# TASK:
Copy, in full, each line of the material that holds the word "code".

# PROVIDED DATA:
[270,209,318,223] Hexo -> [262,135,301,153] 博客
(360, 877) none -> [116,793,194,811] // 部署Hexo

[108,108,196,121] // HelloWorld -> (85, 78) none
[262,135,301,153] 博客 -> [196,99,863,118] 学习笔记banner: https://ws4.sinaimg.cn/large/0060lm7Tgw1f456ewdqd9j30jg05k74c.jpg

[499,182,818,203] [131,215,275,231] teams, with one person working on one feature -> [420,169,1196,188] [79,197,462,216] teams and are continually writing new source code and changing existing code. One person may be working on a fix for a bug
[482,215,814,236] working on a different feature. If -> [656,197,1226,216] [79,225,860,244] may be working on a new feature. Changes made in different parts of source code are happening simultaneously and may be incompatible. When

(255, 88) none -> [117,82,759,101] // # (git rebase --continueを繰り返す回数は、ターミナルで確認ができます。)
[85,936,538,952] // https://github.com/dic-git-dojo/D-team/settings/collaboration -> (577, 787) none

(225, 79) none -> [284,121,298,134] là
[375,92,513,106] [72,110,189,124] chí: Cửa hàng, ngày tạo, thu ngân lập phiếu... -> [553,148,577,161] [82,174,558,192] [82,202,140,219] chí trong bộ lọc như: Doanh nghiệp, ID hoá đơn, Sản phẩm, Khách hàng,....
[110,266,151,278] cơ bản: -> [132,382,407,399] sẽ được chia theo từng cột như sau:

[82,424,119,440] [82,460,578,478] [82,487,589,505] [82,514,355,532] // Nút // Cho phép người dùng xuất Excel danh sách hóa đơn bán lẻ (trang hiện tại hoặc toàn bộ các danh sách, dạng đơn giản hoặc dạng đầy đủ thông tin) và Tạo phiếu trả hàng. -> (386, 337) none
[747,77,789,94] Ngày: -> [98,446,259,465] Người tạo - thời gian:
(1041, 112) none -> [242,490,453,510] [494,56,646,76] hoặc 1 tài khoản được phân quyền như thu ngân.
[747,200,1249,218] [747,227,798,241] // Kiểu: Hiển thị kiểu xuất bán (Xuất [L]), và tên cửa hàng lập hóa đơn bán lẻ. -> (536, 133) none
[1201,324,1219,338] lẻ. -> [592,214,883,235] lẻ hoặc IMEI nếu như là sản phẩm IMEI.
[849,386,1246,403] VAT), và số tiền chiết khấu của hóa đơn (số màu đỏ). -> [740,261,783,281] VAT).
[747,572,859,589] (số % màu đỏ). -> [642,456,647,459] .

# TASK ANSWER:
[499,182,818,203] [131,215,275,231] teams, with one person working on one feature -> [420,169,1196,188] [79,197,462,216] teams and are continually writing new source code and changing existing code. One person may be working on a fix for a bug
[482,215,814,236] working on a different feature. If -> [656,197,1226,216] [79,225,860,244] may be working on a new feature. Changes made in different parts of source code are happening simultaneously and may be incompatible. When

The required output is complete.